Médecins Sans Frontières (MSF) recently began working in Riohacha, in the department of La Guajira, far northern Colombia, to meet the health needs of Venezuelan migrants, Colombians returning from Venezuela, and local people who lack health care. We are also continuing to provide care to Venezuelan migrants in the border areas of Norte de Santander and Arauca, Colombia.
In Riohacha, we provide outpatient care in Hospital Nuestra Señora de los Remedias and will soon begin mobile clinics in urban and rural areas around the city, offering primary health care, family planning, mental health care, and information on social services for migrants.
“In these first days, we have prioritised providing pregnant women with prenatal care,” said Elsa Soto, MSF project coordinator. “The patients that we have seen are all Venezuelan, and most of those who are pregnant have not received prenatal care before, in their second trimester of pregnancy. This is concerning, because prenatal care is essential to prevent and screen for complications and illnesses.”
Patients have come from Riohacha as well as rural areas and neighbouring towns.
The hospitals in Venezuela lack nurses, and they lack many resources.Carla M, Venezuelan migrant in Tibú, Colombia
In 2018, an MSF emergency team responded several times to the needs of people arriving in the department of Norte de Santander, which borders Venezuela. Since November 2018, we have also opened clinics for the migrant population in hospitals and health centres in the cities of Tibú and Puerto Santander, and in the district of La Gabarra.

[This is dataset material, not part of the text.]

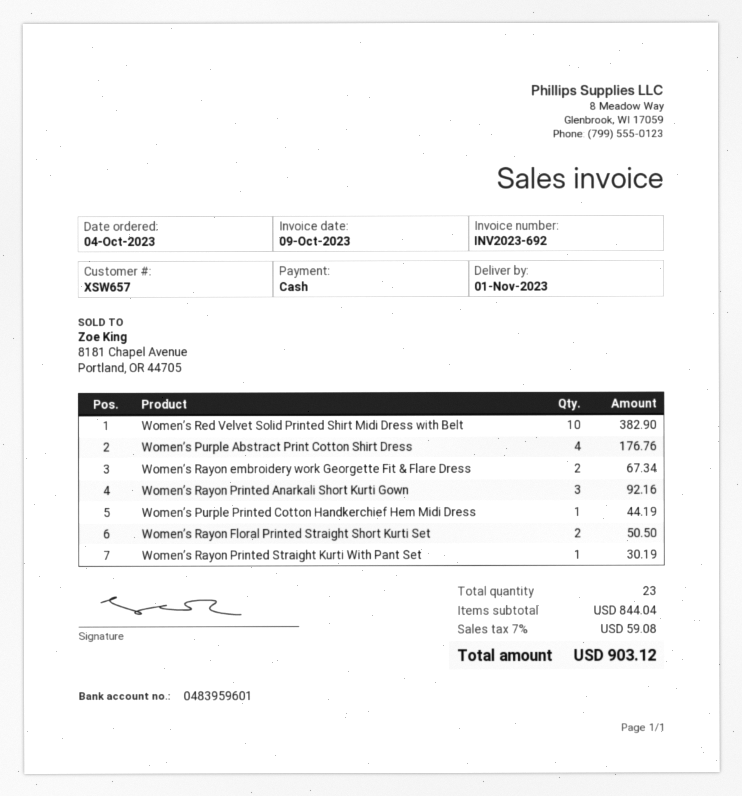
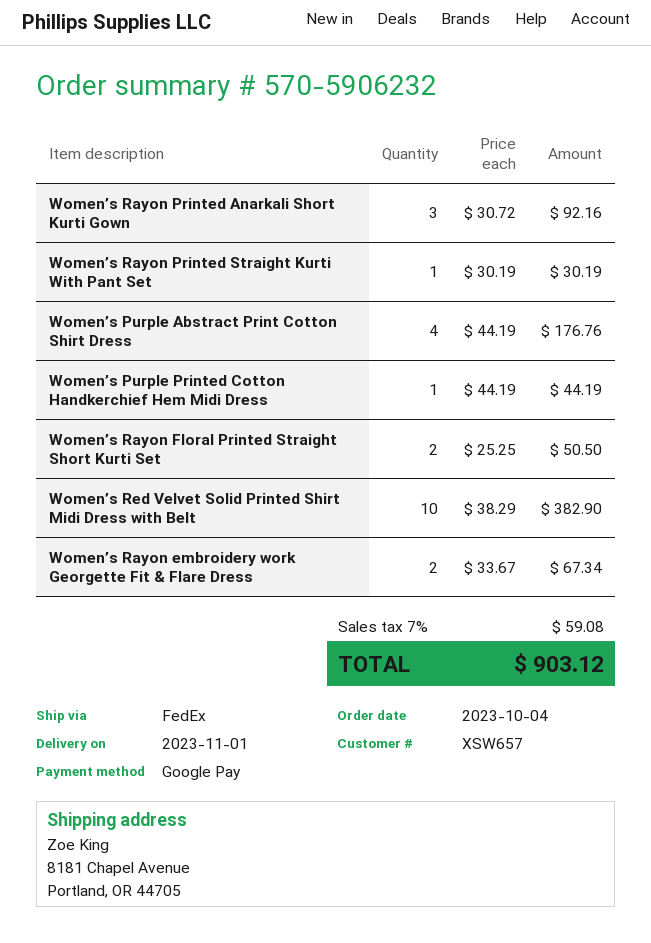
payment method: cash -> Google Pay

Since January 2019, MSF opened clinics in Tame, Saravena and Arauquita, in the department of Arauca.
In these clinics, we provide primary health care for children and adults, mental health care and sexual and reproductive health care, including pre- and post-natal care, family planning, and termination of pregnancy.
An MSF team in Tame is focusing on treating people walking over the border from Venezuela into the Arauca area, more than 1,000 of whom enter Colombia each month, on their way to other cities in Colombia or neighbouring countries.

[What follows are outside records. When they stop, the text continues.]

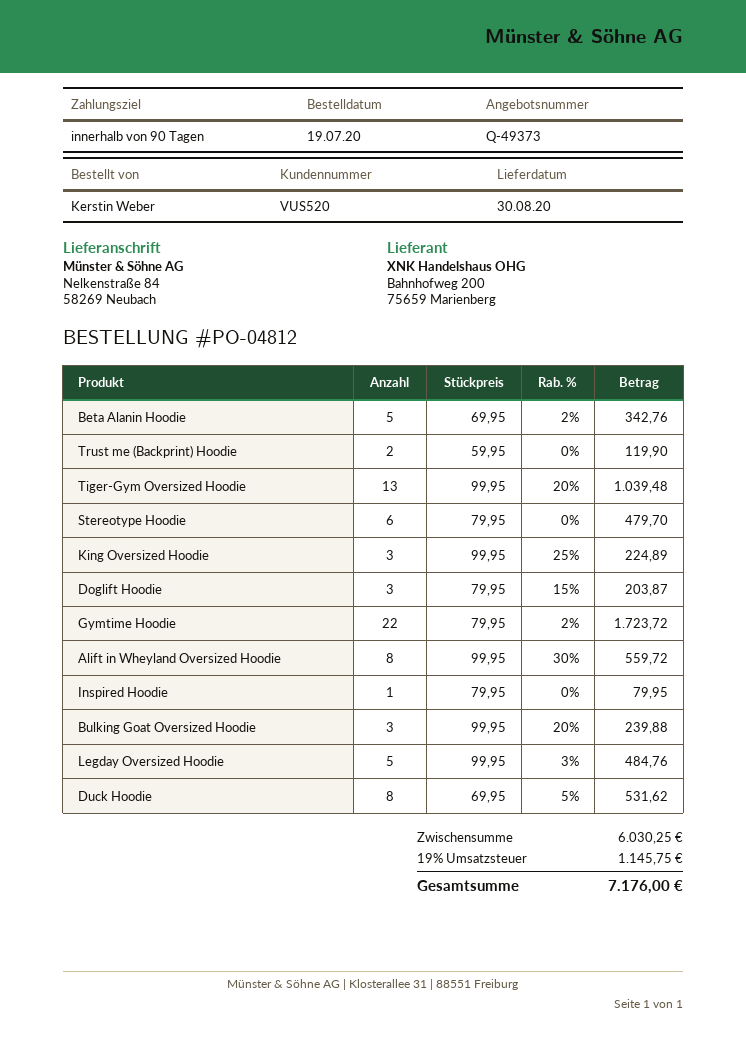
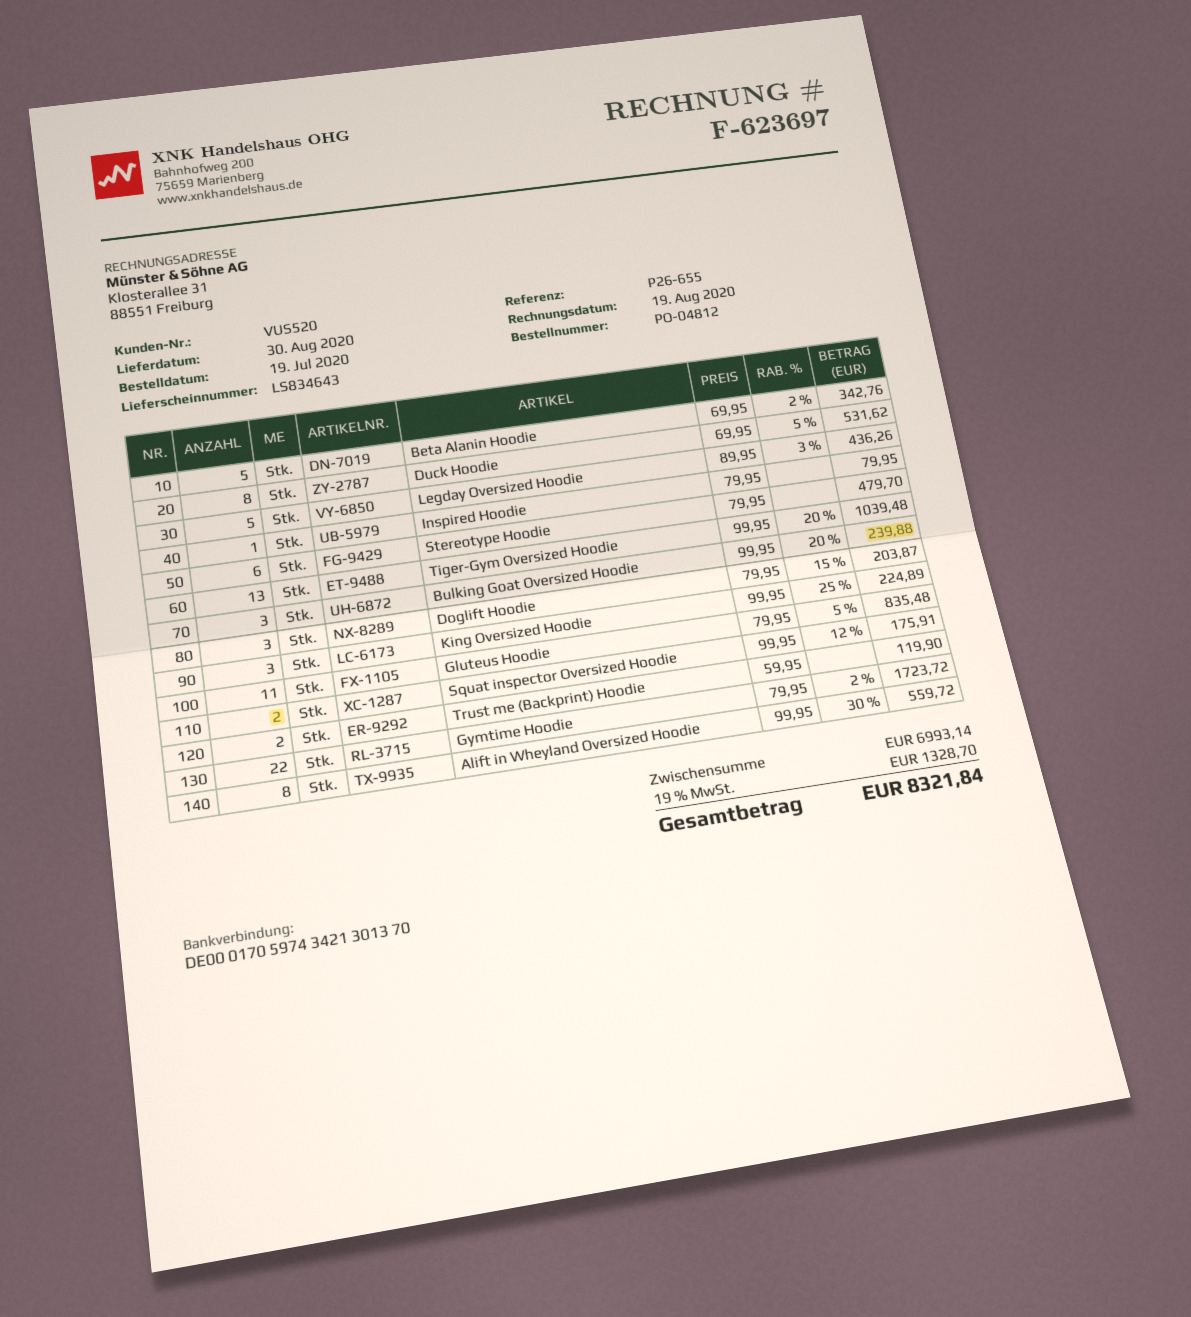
Legday Oversized Hoodie: 5 x 99.95 - 3% = 484.76 -> 5 x 89.95 - 3% = 436.26
Gluteus Hoodie: none -> 11 x 79.95 - 5% = 835.48
Squat inspector Oversized Hoodie: none -> 2 x 99.95 - 12% = 175.91
subtotal: 6030.25 -> 6993.14
tax: 19% = 1145.75 -> 19% = 1328.70
total: 7176.00 -> 8321.84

During the first three months of 2019, our teams have carried out more than 9,800 medical consultations for migrants in border areas of Colombia, 40 percent of which were for children under five years old. Nearly 2,300 consultations were for family planning, and 71 were for termination of pregnancy. Such figures indicate an urgent need to expand access to medical care for Venezuelan migrants and refugees, especially for sexual and reproductive health.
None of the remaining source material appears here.